The question of whether a machine can create art, or anything at all, is at the heart of many a philosophical debate and has been for decades. But whether it’s worth something on the market? That point has been settled definitively today as a portrait-like image issuing from an AI sold for nearly half a million dollars at auction.
“Edmond de Belamy,” whom you see above, such as he is, is one of several members of a fictitious family created by a “generative adversarial network,” in turn created by French AI engineers and artists Obvious.
GANs comprise two parts, for which terminology differs but Obvious calls the “generator” and the “discriminator.” Both visual recognition models are given a set of data to ingest, in this case 15,000 portraits from the last 600 years or so. Based on this data, the generator attempts to create new portraits, and the discriminator tries to identify those portraits as either authentic or artificial. The less sure the discriminator is that an image is artificial, the closer it tends to be to the authentic portraits.
The Belamy family is the result of this process playing out many times, producing the strange, distorted faces that have a dreamlike, and also nightmarish, quality to them.
They’re also unmistakably computer-generated. The patriarch and Count of the family, for instance, though the colors and gross figure are interesting and in broad strokes painterly, the pattern of stippling (or whatever you want to tall it) is a telltale mark of a computer attempting to create consistent texture. His wife, the Countess, has a psychedelic oil-slick quality to her hair and dress that’s quite unnatural, and what appears to be craquelure on closer inspection is revealed to be an intricate warping structure reminiscent of Photoshop effects.
“It is an attribute of the model that there is distortion,” explained Hugo Caselles-Dupré, from Obvious, to Christie’s. “The Discriminator is looking for the features of the image — a face, shoulders — and for now it is more easily fooled than a human eye.”
Obviously it doesn’t quite match the old masters. But as you can see from the variety evinced by the Belamy clan, the system has a remarkable range and one can intuitively grasp the type of painting this is — perhaps each even reminds you of a real one.

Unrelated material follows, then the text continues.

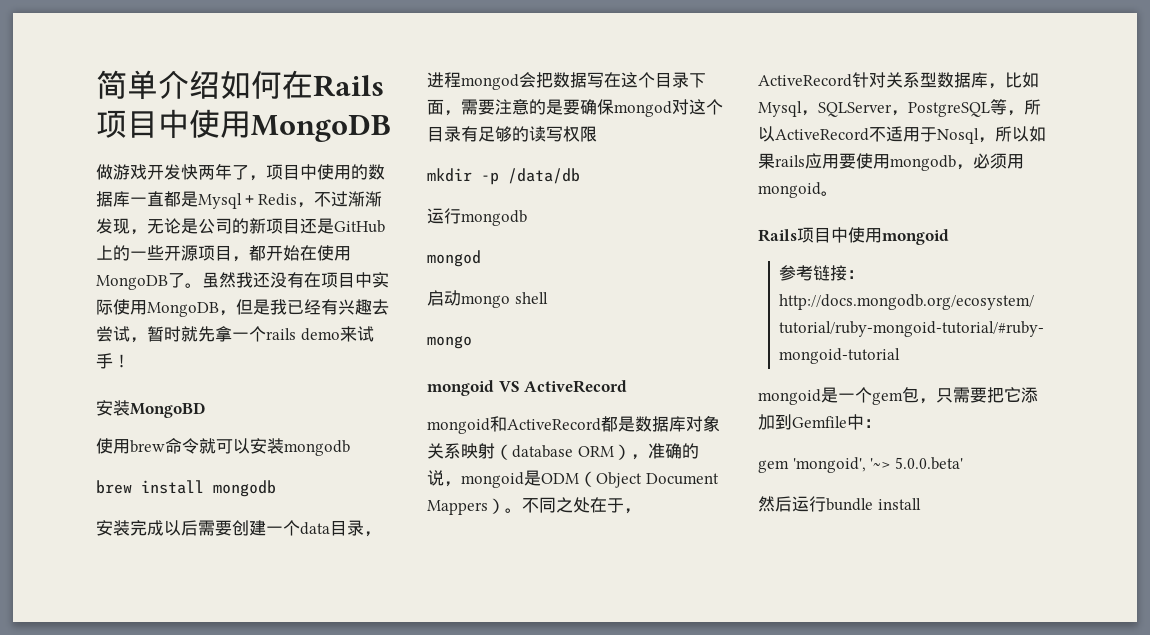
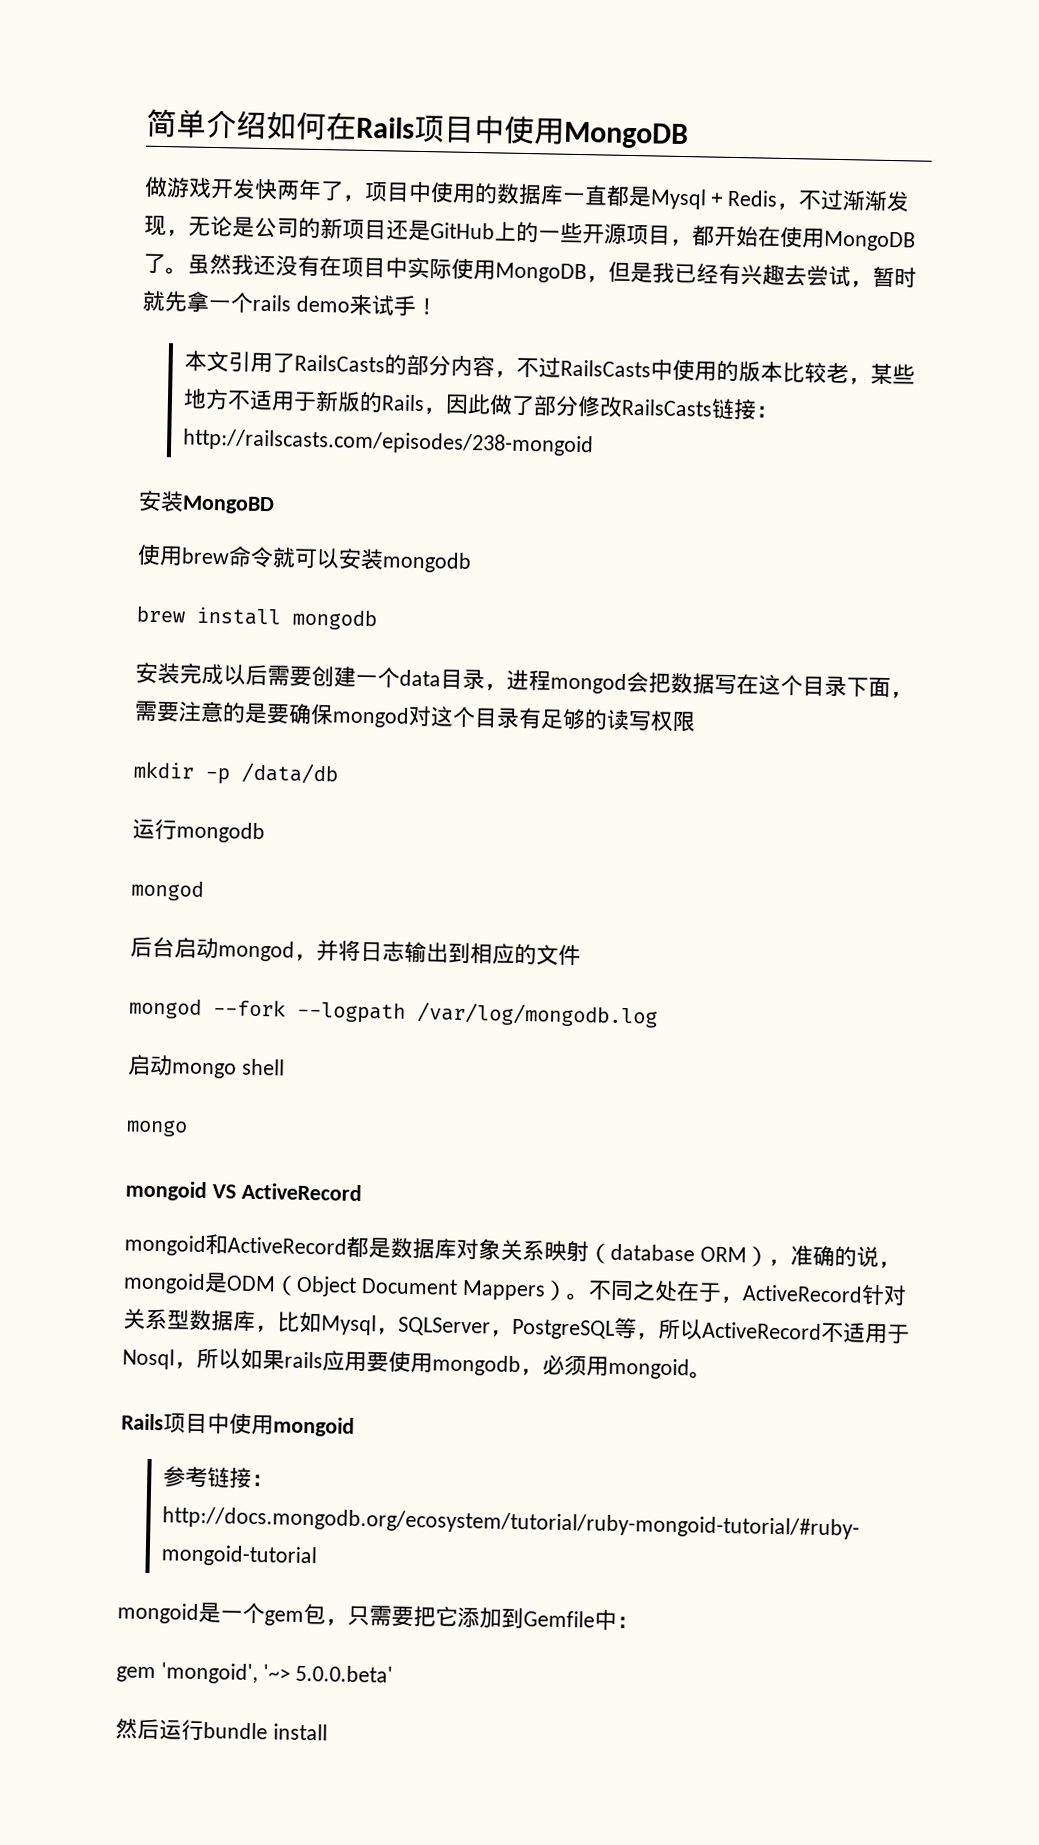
(130, 361) none -> [183,350,915,386] [182,388,778,420] [182,428,594,457] // 本文引用了RailsCasts的部分内容，不过RailsCasts中使用的版本比较老，某些地方不适用于新版的Rails，因此做了部分修改RailsCasts链接：http://railscasts.com/episodes/238-mongoid
(481, 258) none -> [130,936,581,966] [129,997,658,1028] // 后台启动mongod，并将日志输出到相应的文件 // mongod --fork --logpath /var/log/mongodb.log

Certainly someone thought that Edmond at least was worth having; Obvious estimated that the painting (though surely a print) would fetch perhaps €10,000 on the block. Imagine the group’s surprise when the bidding escalated to $432,500 — obviously $500 too much for one of the bidders. The new owner remains anonymous, though we may learn more later. For all we know it is Obvious itself (unlikely) or some art holdings company speculating that this early AI piece may become an historic one.
As for the signature, a rather tongue-in-cheek solution was lit on by the team: At the bottom right of Edmond’s canvas is part of the algorithm that created him (though far from all the code required to do so).
The work page is a bit more specific: “generative Adversarial Network print, on canvas, 2018, signed with GAN model loss function in ink by the publisher, from a series of eleven unique images, published by Obvious Art, Paris, with original gilded wood frame.”
We’re no closer to getting at the heart of art, deciding whether these generated constructs count as art, and if so, by whom, but it’s interesting nevertheless. Even if these aren’t exactly the kind of thing you’d want to hang on your wall. That’s true of most art anyway.